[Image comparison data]
-- Opening Marker --

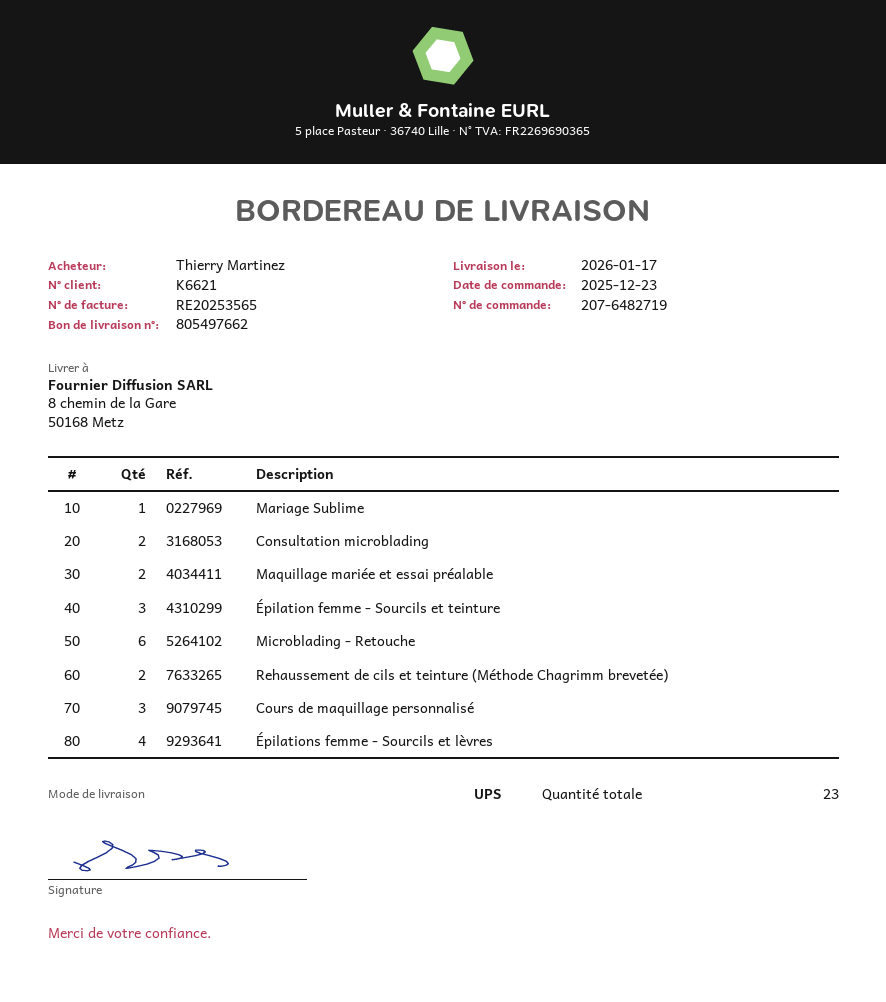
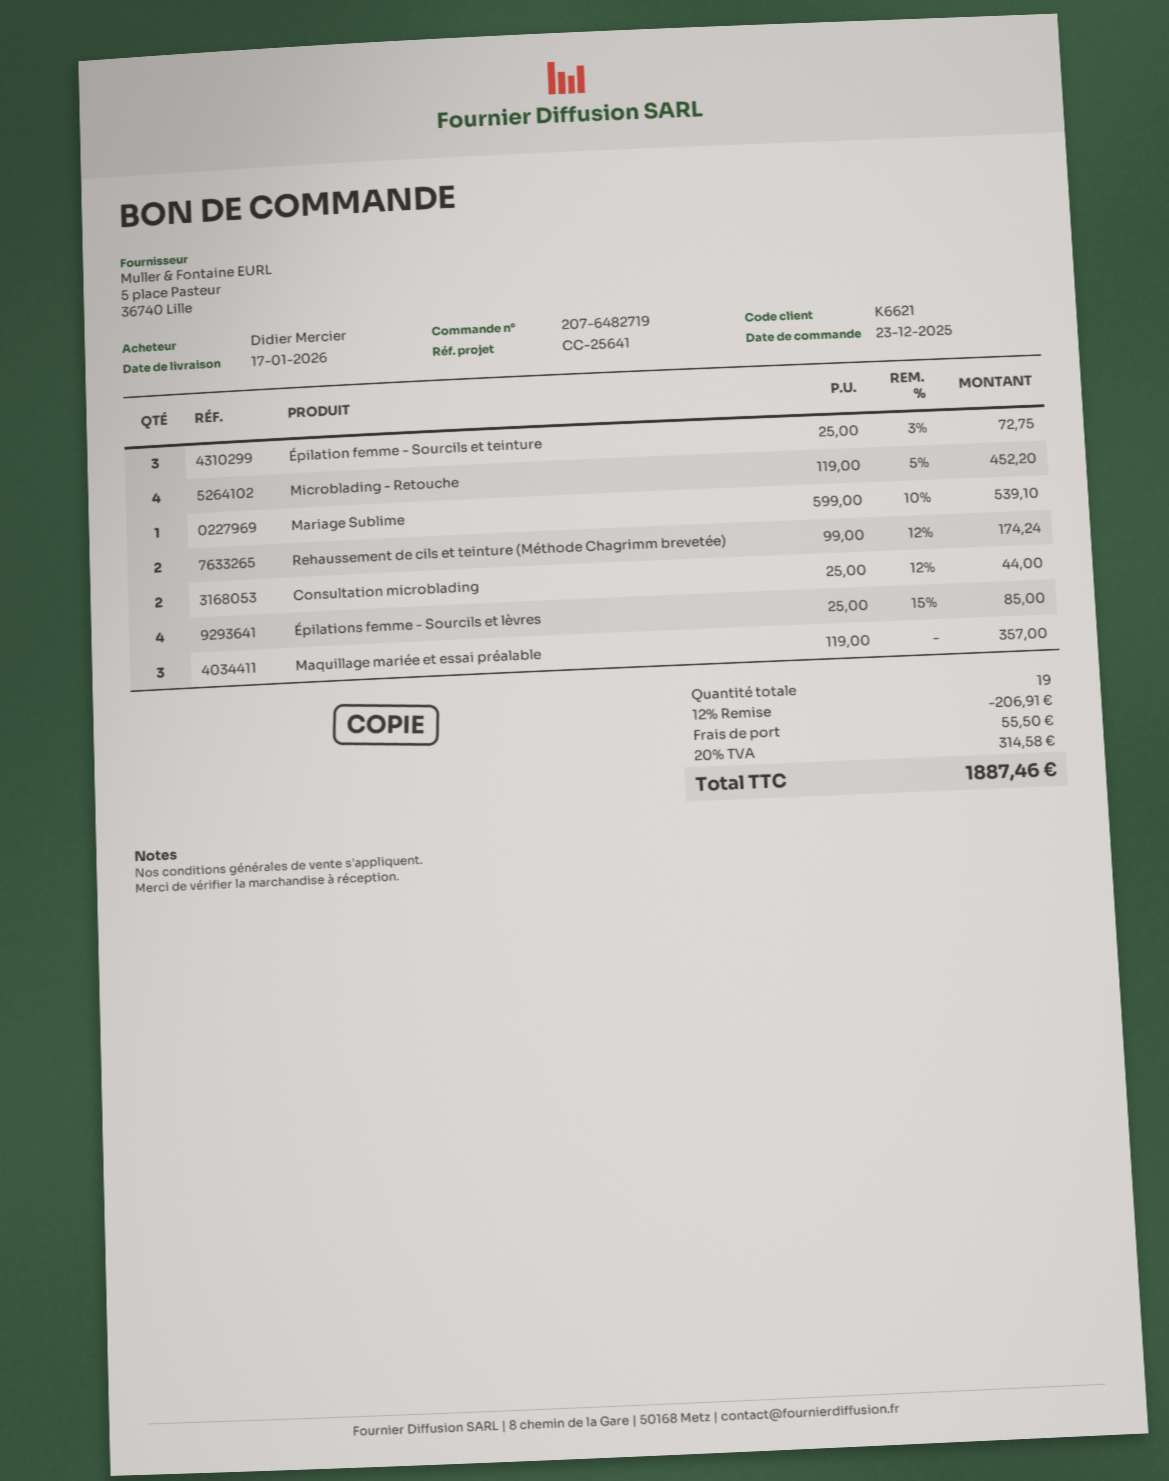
ordered by: Thierry Martinez -> Didier Mercier
Maquillage mariée et essai préalable: 2 -> 3
Microblading - Retouche: 6 -> 4
Cours de maquillage personnalisé: 3 -> none
total quantity: 23 -> 19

-- Closing Marker --

### Exercise instructions
Write out exactly the lines that begin at the one containing "Cours de maquillage personnalisé: 3 -> none" and continue through the last line of the data, and only those.

### Written answer
Cours de maquillage personnalisé: 3 -> none
total quantity: 23 -> 19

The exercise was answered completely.